Sono questi ultimi i Neet propriamente detti. Nonostante si tratti di giovani che, diversamente dalla media dei loro coetanei, sono iper-informati e iper-connessi, il loro isolamento dalla società si riflette nel fatto che siano al di fuori dal mondo dei social. Inoltre, sembrano essere accomunati e caratterizzati dall'assenza di figure guida: se infatti le interviste confermano l'assodata morte di pubbliche istituzioni come la scuola e la politica—in particolare, quest'ultima è quasi completamente assente dalla vita dei giovani—la famiglia rimane un punto fisso importante ma incapace di guidarli.

Secondo la ricerca, la causa fondamentale della condizione dei Neet sarebbe la dispersione scolastica, ovvero l'abbandono del percorso di studi prima di raggiungere un titolo o una formazione professionale. Secondo i dati dell'Unione Europea, in Italia gli early school leaver sono il 15 percento dei giovani, una persona su quattro tra gli intervistati—mentre l'obiettivo della comunità europea era quello di arrivare al 10 percento entro il 2020.

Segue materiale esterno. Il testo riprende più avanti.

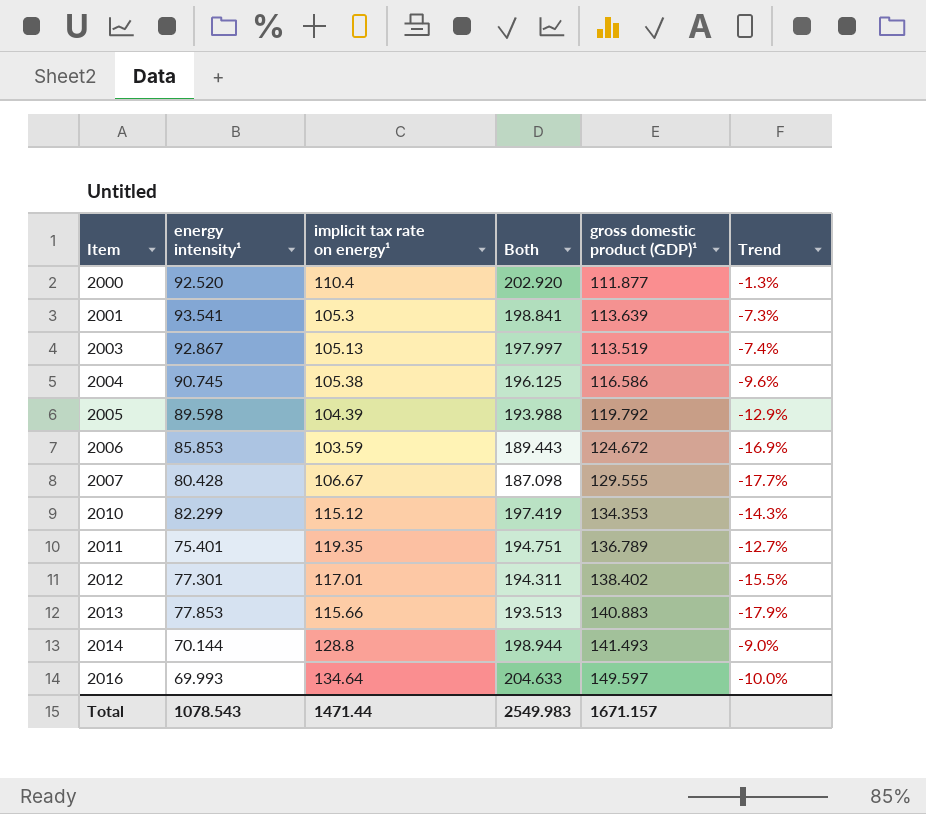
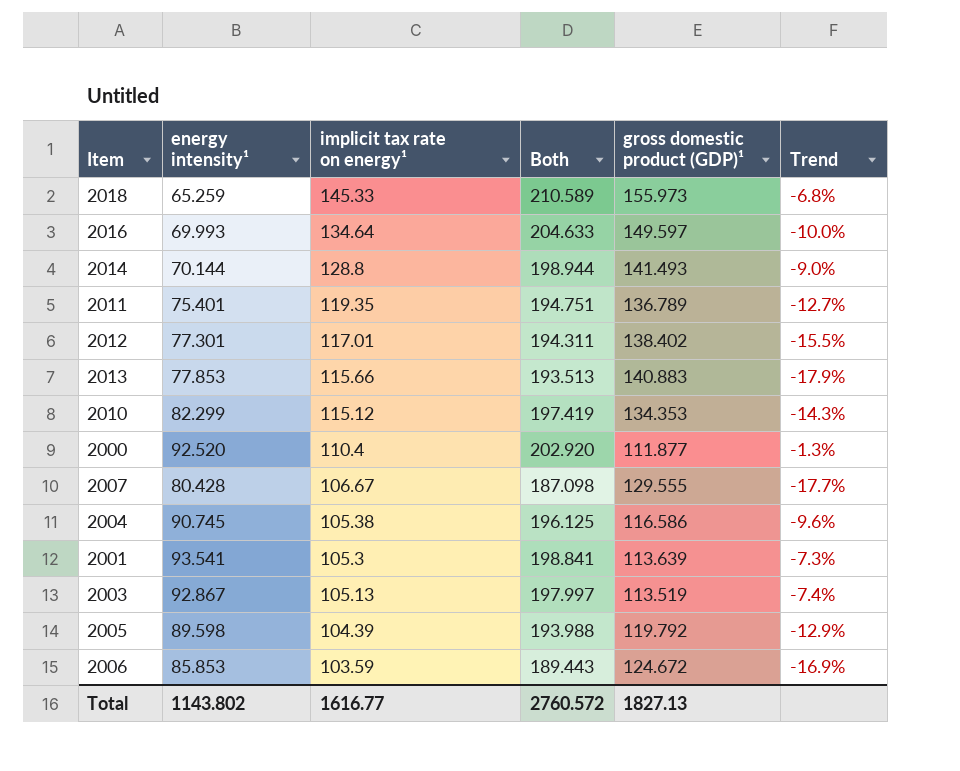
row order: Item ascending -> implicit tax rate on energy¹ descending
row 2018: none -> 65.259 | 145.33 | 210.589 | 155.973 | -6.8%
Total | energy intensity¹: 1078.543 -> 1143.802
Total | implicit tax rate on energy¹: 1471.44 -> 1616.77
Total | Both: 2549.983 -> 2760.572
Total | gross domestic product (GDP)¹: 1671.157 -> 1827.13

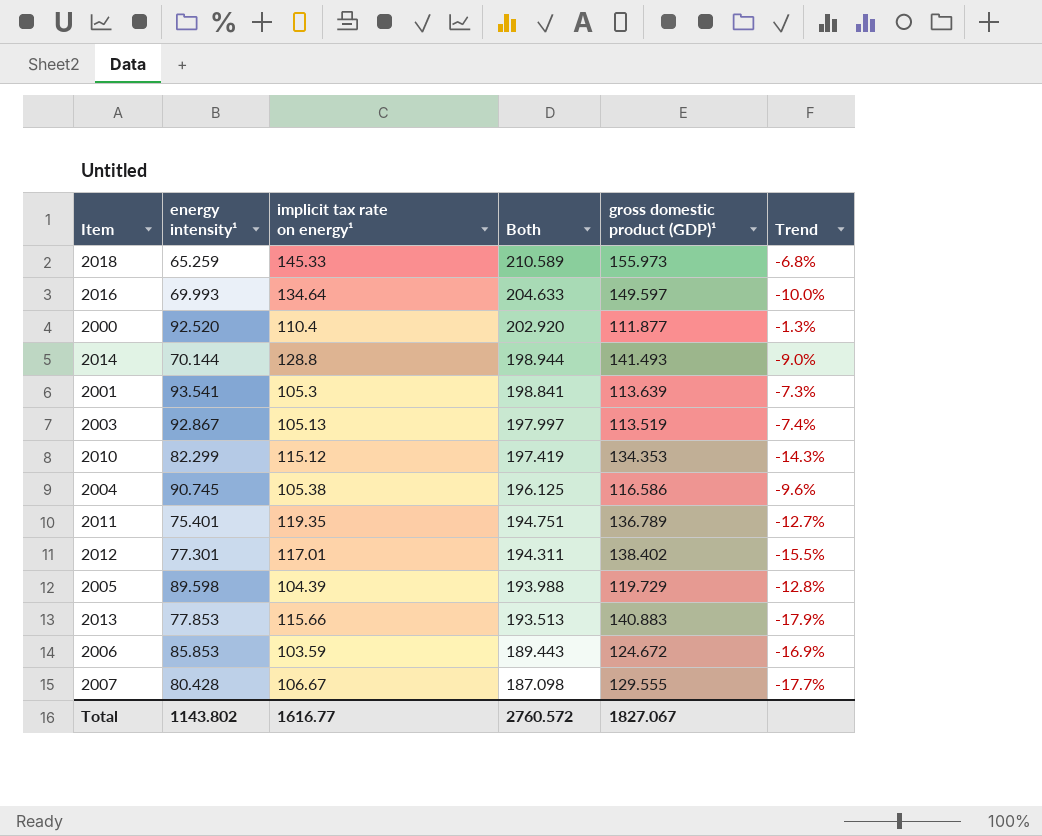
row order: implicit tax rate on energy¹ descending -> Both descending
2005 | gross domestic product (GDP)¹: 119.792 -> 119.729
2005 | Trend: -12.9% -> -12.8%
Total | gross domestic product (GDP)¹: 1827.13 -> 1827.067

Quando non interviene la dispersione scolastica, a incrementare le possibilità di finire tra i Neet sono esperienze di formazione scolastica negative, come bocciature o cambi di indirizzo, ma anche titoli di studio deboli. A dimostrazione di come l'ascensore sociale italiano sia bloccato, i soggetti più a rischio sono proprio quelli i cui genitori possiedono titoli di studio bassi o, a loro volta, percorsi formativi inconclusi. Insomma, in Italia la scuola sembra essere incapace di offrire una formazione professionale e psicologica adeguata al mondo del lavoro, e viene quindi vissuta dai Neet—così come dal resto dei giovani—in modo passivi, come un'esperienza del tutto slegata dalla vita al di fuori delle aule scolastiche.

Nonostante quello dei Neet sia un problema sempre più noto e non privo di conseguenze economiche—si calcola che i due milioni e mezzo di Neet italiani gravino sul PIL, in termini di mancata produttività in reddito permanente, per una forbice che va all'1,4 al 6,8 percento—mancano ancora interventi concreti per arginare il problema. Negli ultimi anni si è assistito alla nascita di diversi progetti che offrivano percorsi formativi, incentivi per l'innovazione e per i giovani impiegati in ambiti artistici e creativi, ma a quanto pare tutte queste iniziative non hanno avuto alcun successo nell'arginare il fenomeno.